Stored data entries:
·····

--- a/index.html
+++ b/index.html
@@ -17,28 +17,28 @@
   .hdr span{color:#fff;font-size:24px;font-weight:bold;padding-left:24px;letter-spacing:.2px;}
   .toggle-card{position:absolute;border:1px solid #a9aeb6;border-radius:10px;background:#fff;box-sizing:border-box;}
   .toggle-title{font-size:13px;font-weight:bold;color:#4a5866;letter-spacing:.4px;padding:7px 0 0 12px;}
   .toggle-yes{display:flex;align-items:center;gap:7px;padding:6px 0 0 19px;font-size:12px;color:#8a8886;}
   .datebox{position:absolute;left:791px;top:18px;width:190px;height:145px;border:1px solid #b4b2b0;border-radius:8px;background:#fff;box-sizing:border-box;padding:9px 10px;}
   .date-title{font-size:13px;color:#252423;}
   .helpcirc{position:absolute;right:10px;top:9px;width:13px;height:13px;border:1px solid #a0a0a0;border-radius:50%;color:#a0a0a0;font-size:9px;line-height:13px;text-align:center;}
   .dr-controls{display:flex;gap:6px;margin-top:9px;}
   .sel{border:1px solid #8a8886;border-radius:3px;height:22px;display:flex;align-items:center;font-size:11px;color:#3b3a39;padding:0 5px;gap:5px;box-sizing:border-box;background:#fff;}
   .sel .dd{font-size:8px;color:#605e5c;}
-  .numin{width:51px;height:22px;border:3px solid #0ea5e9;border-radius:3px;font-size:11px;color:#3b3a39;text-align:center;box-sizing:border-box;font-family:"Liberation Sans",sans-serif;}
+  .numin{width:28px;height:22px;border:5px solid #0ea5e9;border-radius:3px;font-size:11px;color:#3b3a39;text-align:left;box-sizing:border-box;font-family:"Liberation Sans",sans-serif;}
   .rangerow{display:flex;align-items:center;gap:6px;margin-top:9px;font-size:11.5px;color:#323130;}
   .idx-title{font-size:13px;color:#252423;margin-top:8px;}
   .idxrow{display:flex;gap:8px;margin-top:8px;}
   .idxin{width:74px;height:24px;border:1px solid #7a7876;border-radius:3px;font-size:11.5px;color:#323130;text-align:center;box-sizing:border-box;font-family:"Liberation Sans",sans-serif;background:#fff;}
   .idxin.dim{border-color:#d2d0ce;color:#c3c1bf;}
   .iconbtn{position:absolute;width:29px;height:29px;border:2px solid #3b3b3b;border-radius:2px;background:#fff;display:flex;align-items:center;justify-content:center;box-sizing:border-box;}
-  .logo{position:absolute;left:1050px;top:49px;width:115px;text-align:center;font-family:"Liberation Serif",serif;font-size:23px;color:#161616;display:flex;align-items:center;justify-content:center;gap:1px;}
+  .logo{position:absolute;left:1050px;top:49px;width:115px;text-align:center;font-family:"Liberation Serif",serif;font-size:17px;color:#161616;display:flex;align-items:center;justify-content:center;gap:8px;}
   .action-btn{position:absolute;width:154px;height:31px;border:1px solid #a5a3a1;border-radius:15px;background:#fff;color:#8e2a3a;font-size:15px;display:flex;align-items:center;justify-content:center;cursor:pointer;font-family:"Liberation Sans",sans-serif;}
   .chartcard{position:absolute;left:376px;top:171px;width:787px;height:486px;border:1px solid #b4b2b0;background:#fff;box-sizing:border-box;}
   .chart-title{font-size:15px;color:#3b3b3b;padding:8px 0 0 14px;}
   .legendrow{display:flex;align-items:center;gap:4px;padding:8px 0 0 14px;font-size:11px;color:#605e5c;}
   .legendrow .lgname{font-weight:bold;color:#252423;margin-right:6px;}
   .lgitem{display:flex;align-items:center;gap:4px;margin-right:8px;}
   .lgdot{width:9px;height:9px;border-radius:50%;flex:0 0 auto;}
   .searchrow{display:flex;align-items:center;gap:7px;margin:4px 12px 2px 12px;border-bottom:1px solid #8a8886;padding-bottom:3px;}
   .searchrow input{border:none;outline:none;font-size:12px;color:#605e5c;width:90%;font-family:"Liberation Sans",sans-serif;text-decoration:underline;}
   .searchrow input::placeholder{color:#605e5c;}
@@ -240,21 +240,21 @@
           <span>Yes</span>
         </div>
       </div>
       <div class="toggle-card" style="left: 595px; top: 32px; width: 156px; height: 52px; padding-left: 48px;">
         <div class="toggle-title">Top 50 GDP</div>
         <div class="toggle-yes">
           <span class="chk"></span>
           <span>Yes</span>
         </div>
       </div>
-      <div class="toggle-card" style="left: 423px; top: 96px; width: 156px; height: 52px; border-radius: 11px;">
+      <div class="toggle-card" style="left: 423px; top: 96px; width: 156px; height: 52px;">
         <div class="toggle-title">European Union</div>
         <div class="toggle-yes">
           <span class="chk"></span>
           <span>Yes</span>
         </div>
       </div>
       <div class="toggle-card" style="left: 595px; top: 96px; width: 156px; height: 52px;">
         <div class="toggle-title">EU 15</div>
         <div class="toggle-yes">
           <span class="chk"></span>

·····

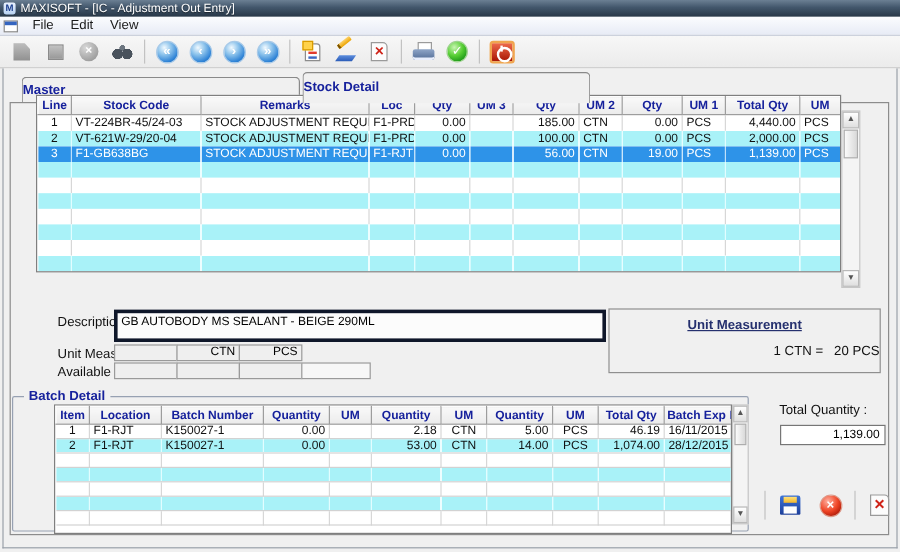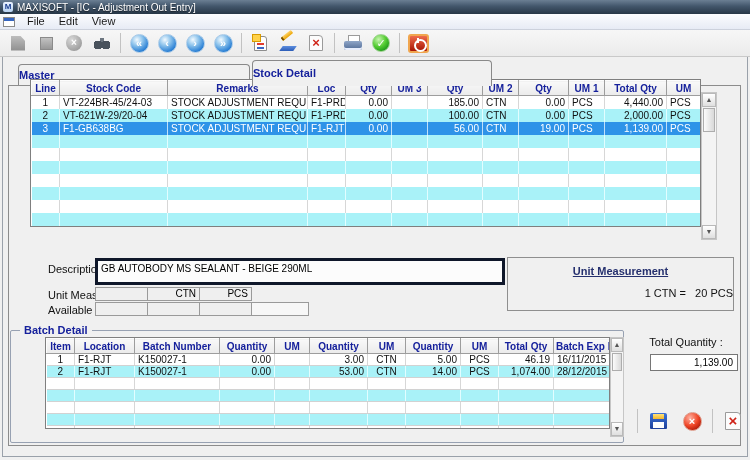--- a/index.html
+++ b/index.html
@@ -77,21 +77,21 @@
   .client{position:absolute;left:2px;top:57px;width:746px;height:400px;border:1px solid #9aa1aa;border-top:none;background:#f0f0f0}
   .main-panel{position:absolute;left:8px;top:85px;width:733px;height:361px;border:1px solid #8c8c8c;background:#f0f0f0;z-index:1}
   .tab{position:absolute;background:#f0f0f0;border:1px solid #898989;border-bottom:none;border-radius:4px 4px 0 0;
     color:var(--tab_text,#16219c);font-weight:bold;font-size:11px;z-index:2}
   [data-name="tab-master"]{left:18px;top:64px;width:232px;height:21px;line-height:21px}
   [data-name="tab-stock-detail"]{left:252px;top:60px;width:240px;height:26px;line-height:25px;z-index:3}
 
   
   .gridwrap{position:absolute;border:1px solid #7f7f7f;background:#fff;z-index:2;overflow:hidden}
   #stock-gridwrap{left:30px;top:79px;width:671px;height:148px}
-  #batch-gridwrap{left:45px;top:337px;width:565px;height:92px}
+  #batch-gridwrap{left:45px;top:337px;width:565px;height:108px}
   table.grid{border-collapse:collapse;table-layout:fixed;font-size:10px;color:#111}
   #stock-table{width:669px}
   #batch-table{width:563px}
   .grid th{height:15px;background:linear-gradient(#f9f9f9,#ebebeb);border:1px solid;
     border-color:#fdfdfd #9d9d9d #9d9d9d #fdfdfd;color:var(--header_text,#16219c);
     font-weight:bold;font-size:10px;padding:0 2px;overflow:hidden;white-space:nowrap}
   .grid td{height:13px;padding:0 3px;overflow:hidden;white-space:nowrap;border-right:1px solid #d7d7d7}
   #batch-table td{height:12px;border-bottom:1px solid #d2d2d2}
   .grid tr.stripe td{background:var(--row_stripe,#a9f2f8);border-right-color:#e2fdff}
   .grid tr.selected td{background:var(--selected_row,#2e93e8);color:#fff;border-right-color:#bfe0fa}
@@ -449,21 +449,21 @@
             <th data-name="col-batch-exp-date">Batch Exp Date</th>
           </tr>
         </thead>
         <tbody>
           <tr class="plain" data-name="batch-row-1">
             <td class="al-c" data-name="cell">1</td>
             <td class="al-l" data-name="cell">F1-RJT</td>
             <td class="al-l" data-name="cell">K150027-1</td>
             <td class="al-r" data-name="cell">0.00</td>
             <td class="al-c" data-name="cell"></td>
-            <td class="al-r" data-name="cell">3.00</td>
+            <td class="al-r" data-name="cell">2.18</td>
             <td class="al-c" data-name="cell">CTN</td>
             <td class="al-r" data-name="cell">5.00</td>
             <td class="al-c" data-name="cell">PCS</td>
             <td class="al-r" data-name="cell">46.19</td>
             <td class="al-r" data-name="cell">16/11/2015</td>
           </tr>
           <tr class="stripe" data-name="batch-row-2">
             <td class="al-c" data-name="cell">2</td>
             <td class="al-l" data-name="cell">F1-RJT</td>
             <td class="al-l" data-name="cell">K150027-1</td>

·····

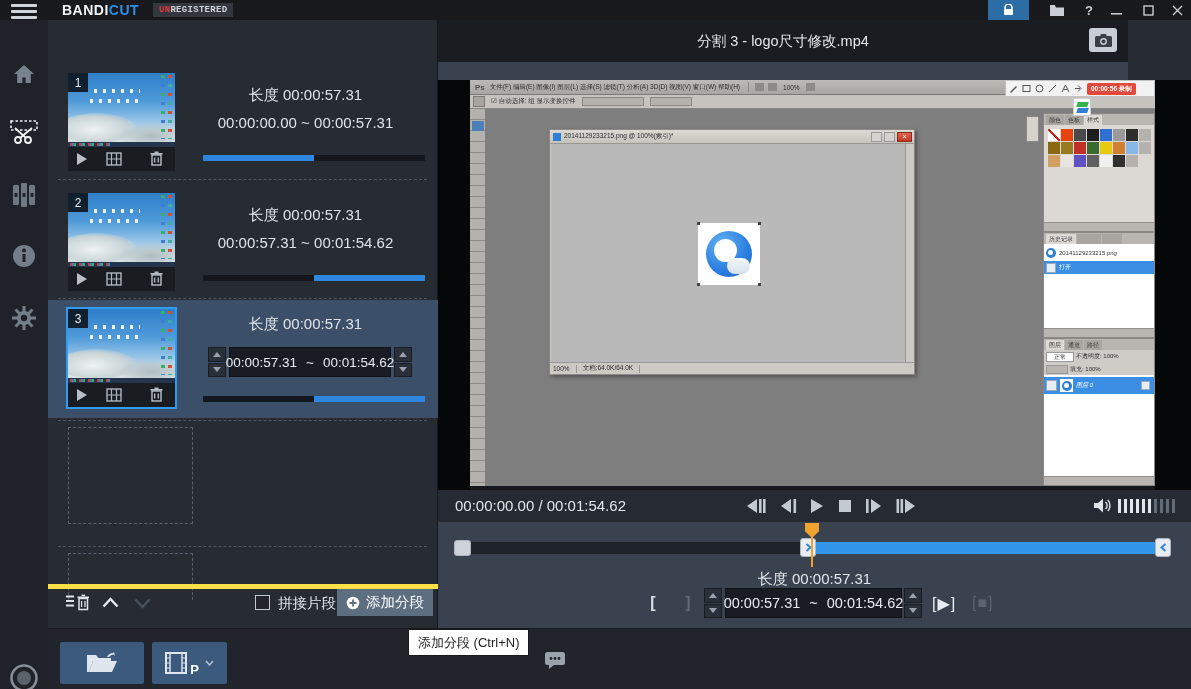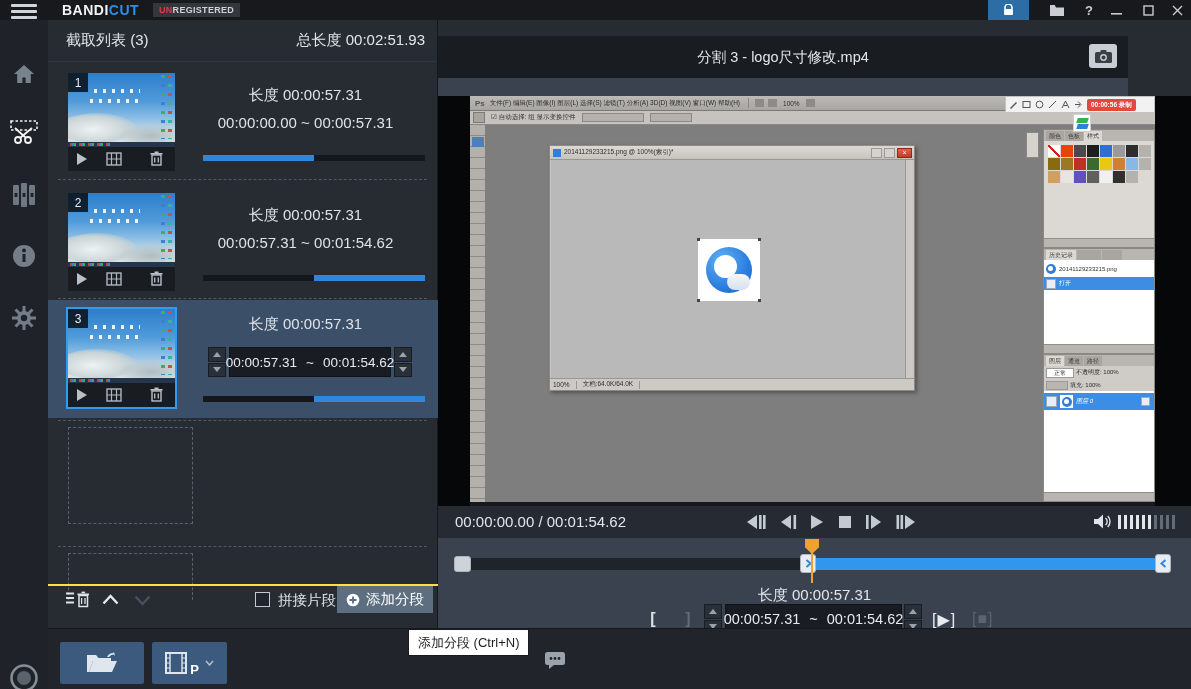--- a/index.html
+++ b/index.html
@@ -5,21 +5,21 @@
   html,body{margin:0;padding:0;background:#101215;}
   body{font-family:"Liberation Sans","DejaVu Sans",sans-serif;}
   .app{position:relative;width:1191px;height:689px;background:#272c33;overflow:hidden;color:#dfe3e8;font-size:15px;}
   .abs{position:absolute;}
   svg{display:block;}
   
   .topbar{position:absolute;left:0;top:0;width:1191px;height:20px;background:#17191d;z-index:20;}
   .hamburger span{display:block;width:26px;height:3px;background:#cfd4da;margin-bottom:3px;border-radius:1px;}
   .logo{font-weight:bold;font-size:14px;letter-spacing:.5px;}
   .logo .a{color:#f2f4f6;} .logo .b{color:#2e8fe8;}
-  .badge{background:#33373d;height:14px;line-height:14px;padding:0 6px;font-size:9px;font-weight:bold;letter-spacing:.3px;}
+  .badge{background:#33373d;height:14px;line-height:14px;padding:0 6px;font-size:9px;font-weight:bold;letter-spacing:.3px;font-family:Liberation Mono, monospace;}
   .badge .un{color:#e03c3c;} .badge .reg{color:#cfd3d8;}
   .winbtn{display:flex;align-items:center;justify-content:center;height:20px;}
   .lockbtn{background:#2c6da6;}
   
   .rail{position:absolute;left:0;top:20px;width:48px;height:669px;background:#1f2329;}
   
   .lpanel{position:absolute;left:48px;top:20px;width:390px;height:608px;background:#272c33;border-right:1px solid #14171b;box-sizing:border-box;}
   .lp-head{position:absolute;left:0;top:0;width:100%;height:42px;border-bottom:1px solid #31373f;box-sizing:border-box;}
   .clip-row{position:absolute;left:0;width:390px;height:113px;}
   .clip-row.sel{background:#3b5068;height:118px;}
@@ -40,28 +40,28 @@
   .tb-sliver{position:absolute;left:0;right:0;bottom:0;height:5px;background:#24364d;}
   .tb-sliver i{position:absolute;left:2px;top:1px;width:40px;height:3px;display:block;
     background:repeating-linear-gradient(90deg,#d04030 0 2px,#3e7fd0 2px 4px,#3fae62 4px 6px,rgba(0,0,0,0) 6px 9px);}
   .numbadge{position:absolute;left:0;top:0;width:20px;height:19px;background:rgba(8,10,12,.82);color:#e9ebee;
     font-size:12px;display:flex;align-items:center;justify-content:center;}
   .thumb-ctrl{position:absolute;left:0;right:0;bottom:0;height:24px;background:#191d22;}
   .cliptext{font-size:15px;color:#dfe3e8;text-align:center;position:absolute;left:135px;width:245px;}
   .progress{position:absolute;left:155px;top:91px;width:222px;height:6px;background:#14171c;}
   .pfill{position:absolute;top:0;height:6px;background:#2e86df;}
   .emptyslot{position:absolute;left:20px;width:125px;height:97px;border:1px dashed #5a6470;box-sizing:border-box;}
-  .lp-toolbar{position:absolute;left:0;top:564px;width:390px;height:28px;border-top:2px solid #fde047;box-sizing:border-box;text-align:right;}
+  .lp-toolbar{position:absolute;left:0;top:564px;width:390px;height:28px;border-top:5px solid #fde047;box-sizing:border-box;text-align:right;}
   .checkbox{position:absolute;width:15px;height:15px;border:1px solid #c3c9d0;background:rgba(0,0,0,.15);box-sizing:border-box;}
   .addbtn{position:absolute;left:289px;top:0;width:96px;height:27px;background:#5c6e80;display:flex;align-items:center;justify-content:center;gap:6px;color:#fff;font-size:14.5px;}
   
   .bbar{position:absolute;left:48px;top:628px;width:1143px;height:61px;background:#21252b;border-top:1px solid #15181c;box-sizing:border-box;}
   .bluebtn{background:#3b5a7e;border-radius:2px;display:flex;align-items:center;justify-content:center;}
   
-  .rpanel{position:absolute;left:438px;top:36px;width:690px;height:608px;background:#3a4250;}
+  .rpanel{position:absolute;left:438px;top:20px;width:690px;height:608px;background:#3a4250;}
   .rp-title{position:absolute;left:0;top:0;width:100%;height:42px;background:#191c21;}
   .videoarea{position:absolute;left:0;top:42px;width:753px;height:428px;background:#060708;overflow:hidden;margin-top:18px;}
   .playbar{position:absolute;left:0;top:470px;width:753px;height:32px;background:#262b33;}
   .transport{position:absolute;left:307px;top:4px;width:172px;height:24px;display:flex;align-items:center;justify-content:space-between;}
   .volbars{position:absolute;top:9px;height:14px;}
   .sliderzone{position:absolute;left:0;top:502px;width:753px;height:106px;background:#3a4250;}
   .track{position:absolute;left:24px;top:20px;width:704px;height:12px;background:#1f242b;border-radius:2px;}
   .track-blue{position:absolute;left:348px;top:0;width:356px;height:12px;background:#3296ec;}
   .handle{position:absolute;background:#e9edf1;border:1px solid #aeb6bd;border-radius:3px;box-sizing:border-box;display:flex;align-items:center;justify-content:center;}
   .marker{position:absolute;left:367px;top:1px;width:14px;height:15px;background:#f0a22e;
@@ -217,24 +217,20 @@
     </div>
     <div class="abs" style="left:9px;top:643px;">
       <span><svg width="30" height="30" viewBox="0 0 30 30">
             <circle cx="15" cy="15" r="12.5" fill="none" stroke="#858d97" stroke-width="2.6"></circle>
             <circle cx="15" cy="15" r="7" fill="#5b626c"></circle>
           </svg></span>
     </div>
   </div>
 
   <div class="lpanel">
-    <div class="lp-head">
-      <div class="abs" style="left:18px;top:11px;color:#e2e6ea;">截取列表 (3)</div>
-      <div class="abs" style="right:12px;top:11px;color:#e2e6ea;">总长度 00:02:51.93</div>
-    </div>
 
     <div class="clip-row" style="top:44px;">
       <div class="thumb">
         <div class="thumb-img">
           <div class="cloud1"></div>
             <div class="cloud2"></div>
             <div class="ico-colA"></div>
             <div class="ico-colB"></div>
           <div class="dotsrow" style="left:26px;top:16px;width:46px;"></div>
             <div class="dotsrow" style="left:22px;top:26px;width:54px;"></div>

·····

● Your goal
Tell how many lines in the data contain the word "numin", answering with that number and no other text.

● Response area
2